Archivfunde werfen neue Fragen auf

9. April 2015

Im Zuge neuerlicher Recherchen wurden im Archiv der Max-Planck-Gesellschaft in Berlin menschliche Hirnschnitte wiederentdeckt, die bisher nur teilweise wissenschafts- und medizinhistorisch untersucht worden sind. Die Hirnschnitte gehören zum Nachlass des Arztes und Hirnforschers Julius Hallervorden und gelangten mit einer Abgabe im Jahr 2001 in das Archiv. Die Brisanz des Materials wurde damals aber offensichtlich nicht erkannt. Aktuelle Nachforschungen haben nun den Verdacht aufkommen lassen, dass diese Hirnschnitte im Zusammenhang mit dem "Euthanasie"-Programm im "Dritten Reich" stehen könnten. Der Präsident der Max-Planck-Gesellschaft, Martin Stratmann, hat daher eine umgehende Untersuchung angeordnet.

Am Kaiser-Wilhelm-Institut für Hirnforschung (KWI) in Berlin wurden von 1940 bis 1945 hunderte Gehirne von Opfern des gleichzeitig stattfindenden Massenmordes an psychisch Kranken und geistig Behinderten wissenschaftlich untersucht. Forscher des KWI für Hirnforschung wie Julius Hallervorden (1882-1965), der ab 1938 am KWI arbeitete, haben sich damit in unvorstellbarer Weise zu Mitschuldigen eines organisierten Krankenmordes gemacht.
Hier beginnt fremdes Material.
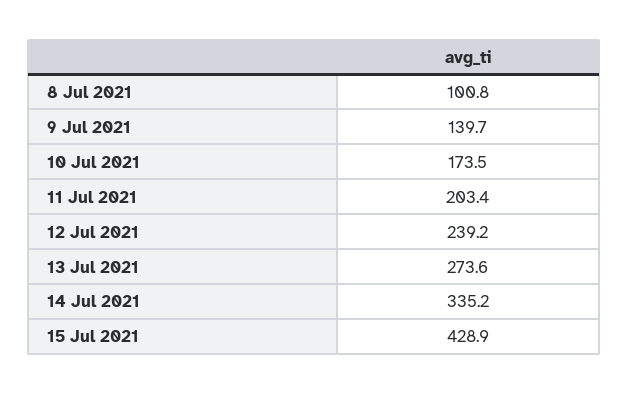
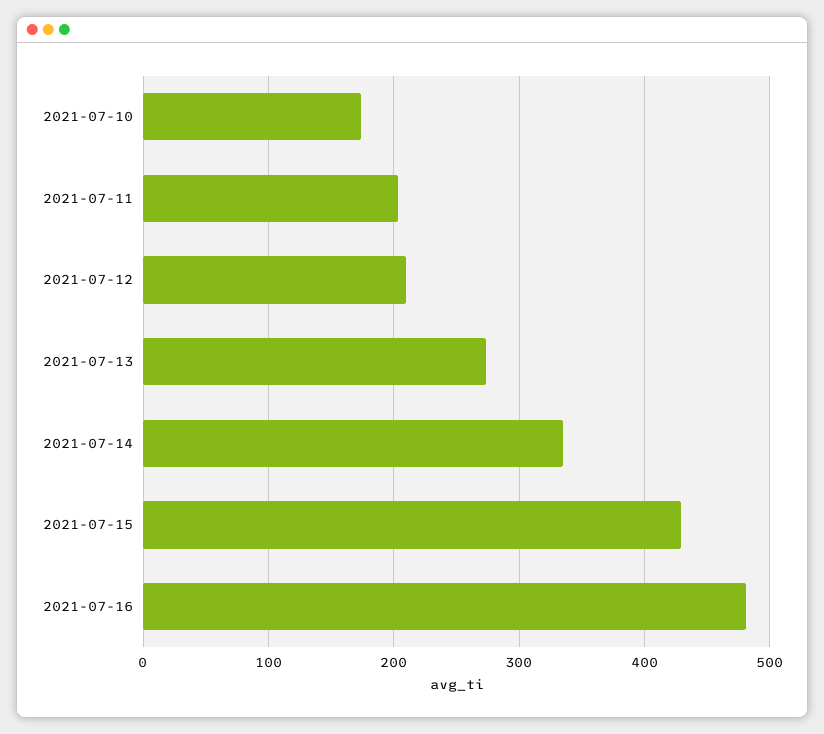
8 Jul 2021: 100.8 -> none
9 Jul 2021: 139.7 -> none
12 Jul 2021: 239.2 -> 210
2021-07-16: none -> 480

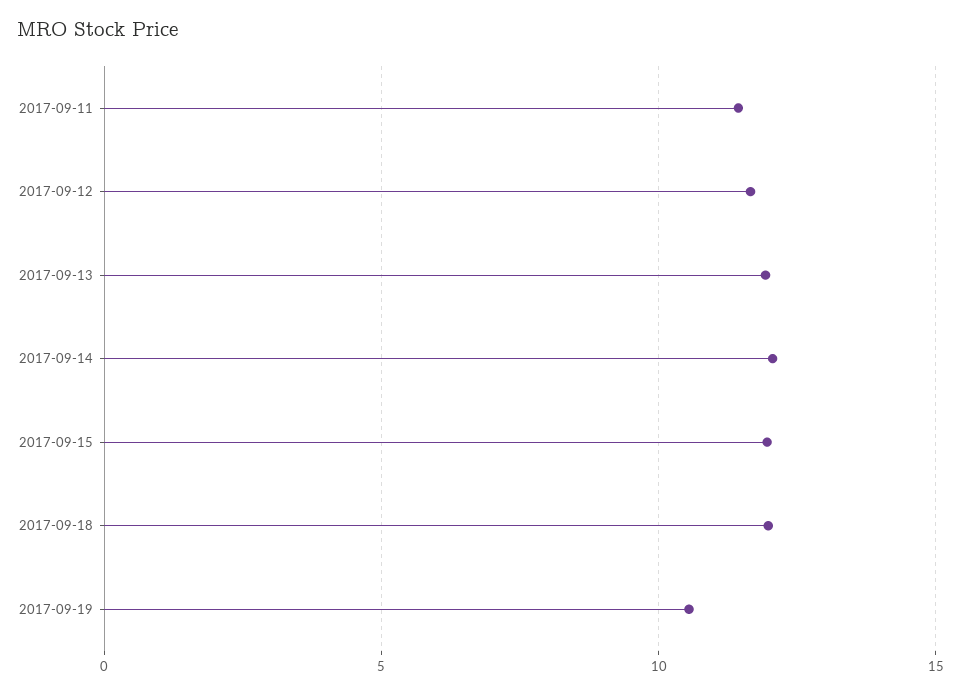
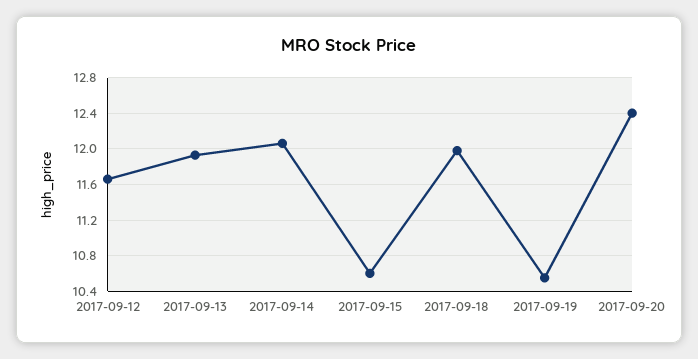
2017-09-11: 11.5 -> none
2017-09-15: 12 -> 10.6
2017-09-20: none -> 12.4

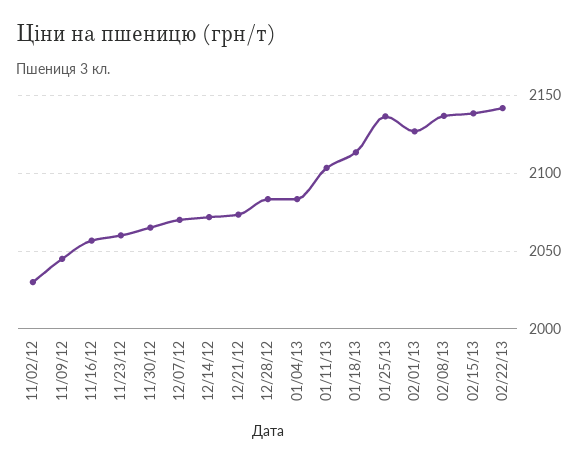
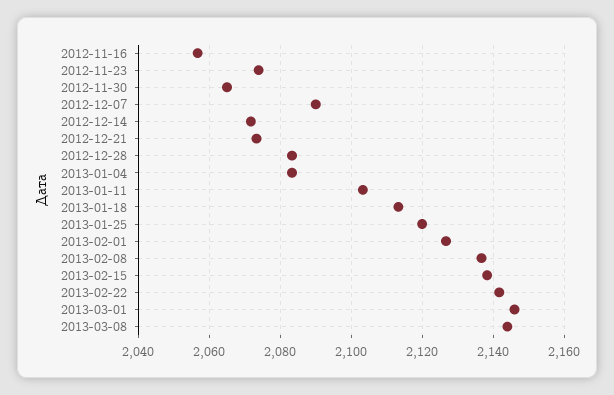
11/02/12: 2030 -> none
11/09/12: 2045 -> none
11/23/12: 2060 -> 2074
12/07/12: 2070 -> 2090
01/25/13: 2135 -> 2120
2013-03-01: none -> 2146
2013-03-08: none -> 2144

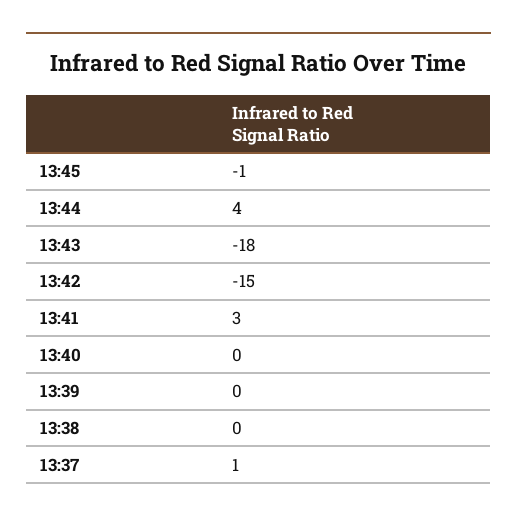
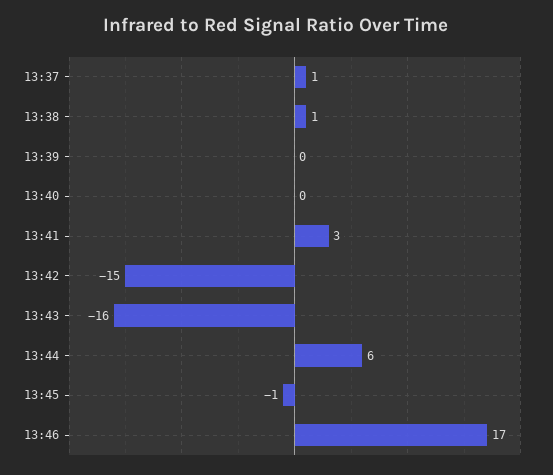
13:44: 4 -> 6
13:43: -18 -> -16
13:38: 0 -> 1
13:46: none -> 17

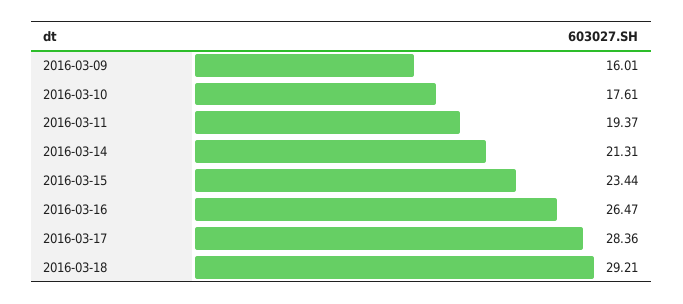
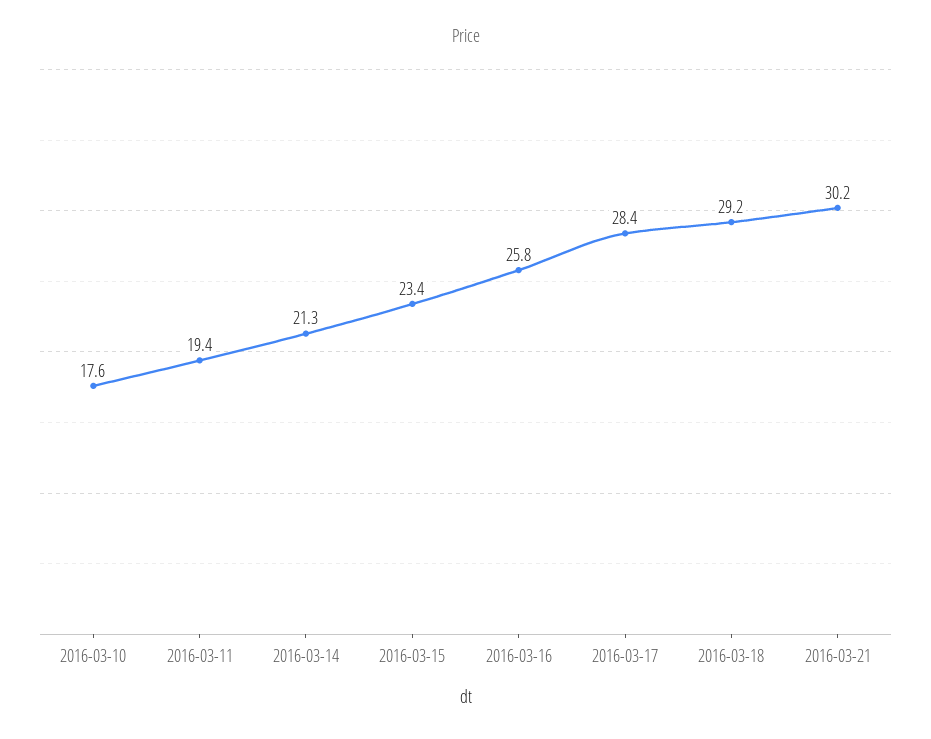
2016-03-09: 16.01 -> none
2016-03-16: 26.47 -> 25.8
2016-03-21: none -> 30.2

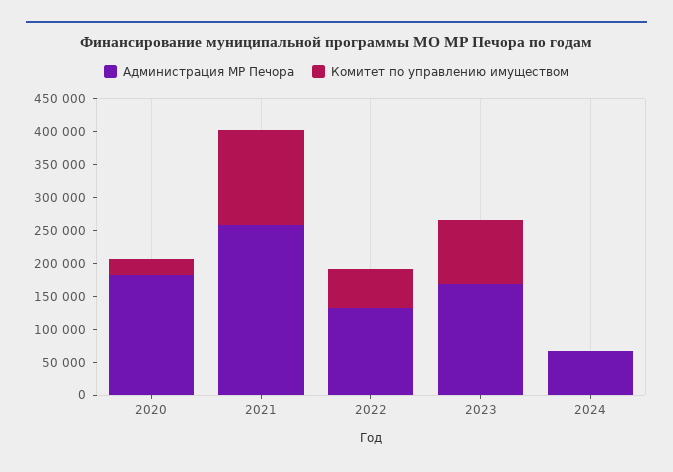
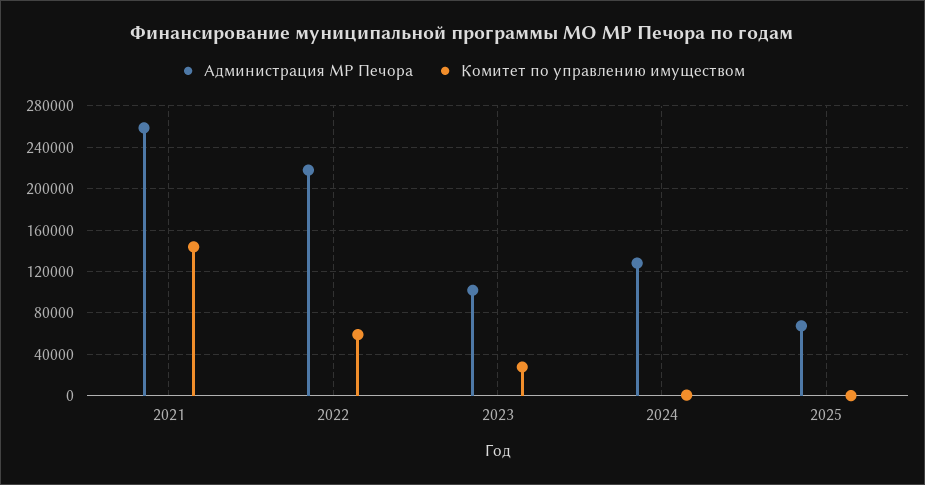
Администрация МР Печора, 2020: 175000 -> none
Комитет по управлению имуществом, 2020: 25000 -> none
Администрация МР Печора, 2022: 125000 -> 220000
Администрация МР Печора, 2023: 175000 -> 100000
Комитет по управлению имуществом, 2023: 100000 -> 30000
Администрация МР Печора, 2024: 75000 -> 130000
Администрация МР Печора, 2025: none -> 70000
Комитет по управлению имуществом, 2025: none -> 0

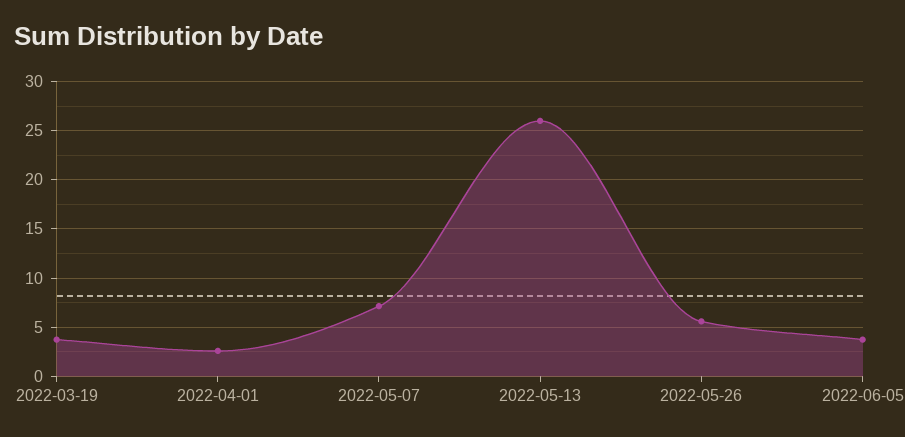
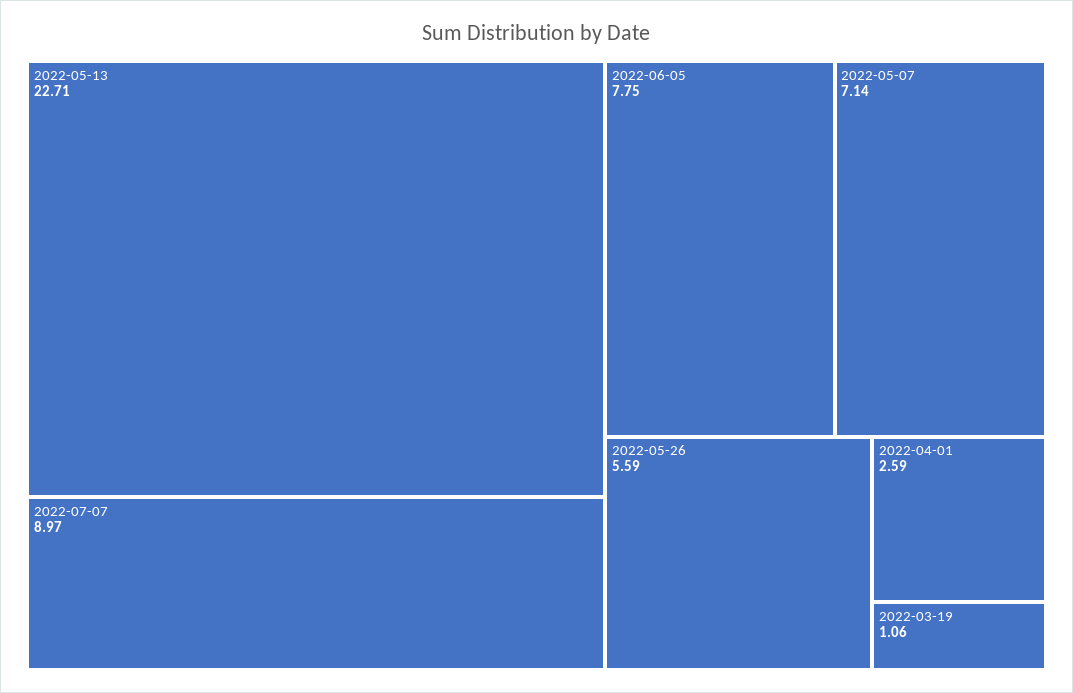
2022-03-19: 4 -> 1.06
2022-05-13: 26 -> 22.71
2022-06-05: 4 -> 7.75
2022-07-07: none -> 8.97

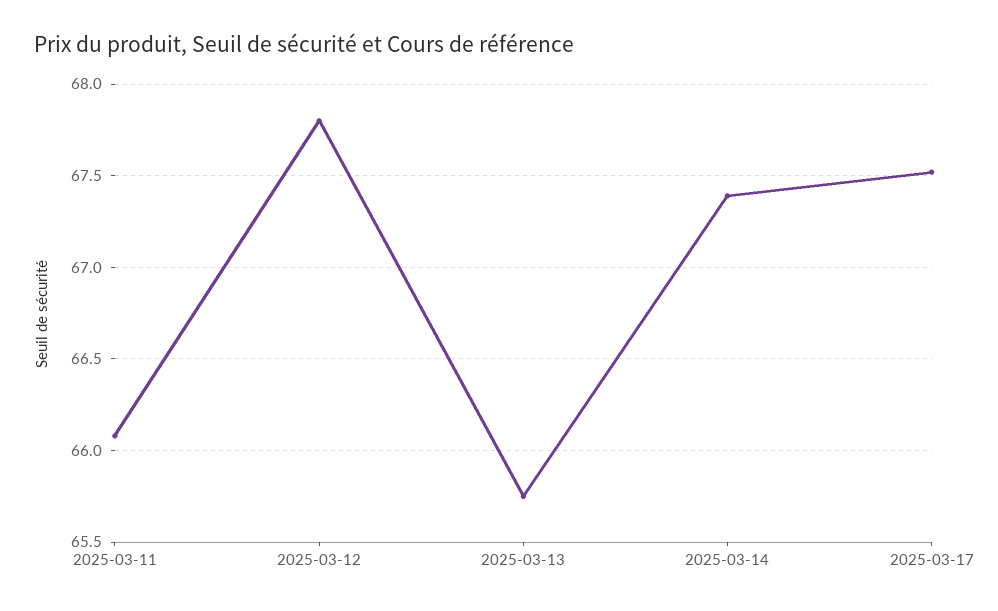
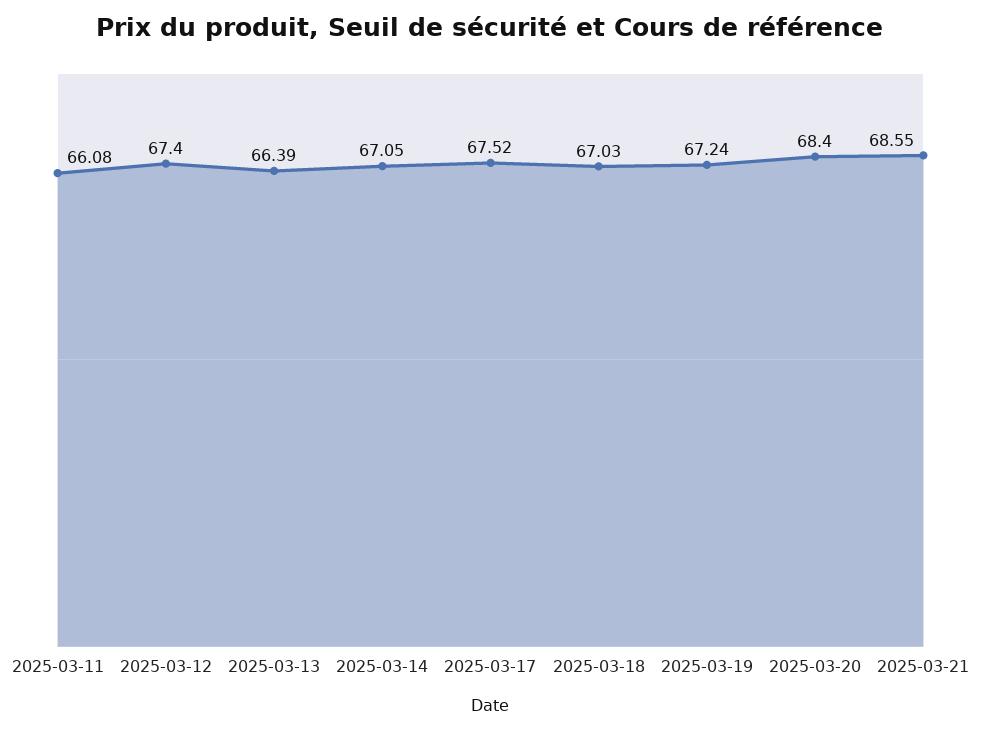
2025-03-12: 67.8 -> 67.4
2025-03-13: 65.75 -> 66.39
2025-03-14: 67.4 -> 67.05
2025-03-18: none -> 67.03
2025-03-19: none -> 67.24
2025-03-20: none -> 68.4
2025-03-21: none -> 68.55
In den 1980er-Jahren hatten Recherchen externer Forscher ergeben, dass rund 700 Gehirnpräparate von "Euthanasie"-Opfern über die KWI- und späteren Max-Planck-Forscher Julius Hallervorden und Hugo Spatz in die Sammlungen des Max-Planck-Instituts für Hirnforschung in Frankfurt gelangt waren. Da nicht klar war, welche Präparate von "Euthanasie"-Opfern stammten und welche von Patienten, die eines natürlichen Todes gestorben waren, entschied sich die Max-Planck-Gesellschaft, alle während der NS-Zeit angefertigten Hirnschnitte, die sich zu diesem Zeitpunkt in den Sammlungen von Max-Planck-Instituten befanden, zu bestatten. Auf dem Münchner Waldfriedhof wurde daher 1990 eine Gedenkstätte für die Opfer errichtet.

1997 setzte Max-Planck-Präsident Hubert Markl eine unabhängige Forschungskommission ein, um die Verbindungen der Kaiser-Wilhelm-Gesellschaft und ihrer Institute mit dem „Dritten Reich“ umfassend zu untersuchen und zu dokumentieren. Auch die Geschichte des Max-Planck-Instituts für Hirnforschung wurde dabei aufgearbeitet. In einer persönlichen Stellungnahme haben die Direktoren des Instituts, das seinen Sitz seit 1962 in Frankfurt hat, noch einmal deutlich gemacht, dass sie die abscheuliche Forschung am Kaiser-Wilhelm-Institut für Hirnforschung aufs Schärfste verurteilen und sich angesichts der Tatsache, dass die Hirnschnitte bis in die 1960er-Jahre hinein noch für Forschungszwecke genutzt wurden, für absolute Transparenz ausgesprochen.

Die jüngsten Archivfunde zeigen, dass offenbar nicht alle Hirnschnitte 1990 entdeckt und beigesetzt wurden. Die etwa 100 mikroskopischen Hirnpräparate zu 35 Fällen aus den Jahren 1938 bis 1967 gelangten erst im Jahr 2001 mit einer Abgabe des Neurologischen Instituts (Edinger-Institut) am Universitätsklinikum Frankfurt in das Archiv der Max-Planck-Gesellschaft. Bei der Übergabe wurde zwar eine Prüfung und Kategorisierung der Schnitte vorgenommen, jedoch wurde der notwendige Handlungsbedarf nicht erkannt. Die jetzt angeordneten Untersuchungen sollen Näheres über die möglichen Opfer sowie die bisherigen wissenschaftlichen Auswertungen in Erfahrung bringen. Die aus der NS-Zeit stammenden Hirnschnitte sollen darüber hinaus beigesetzt werden. Über den Verbleib der Schnitte, die nach 1945 entstanden sind, muss noch entschieden werden.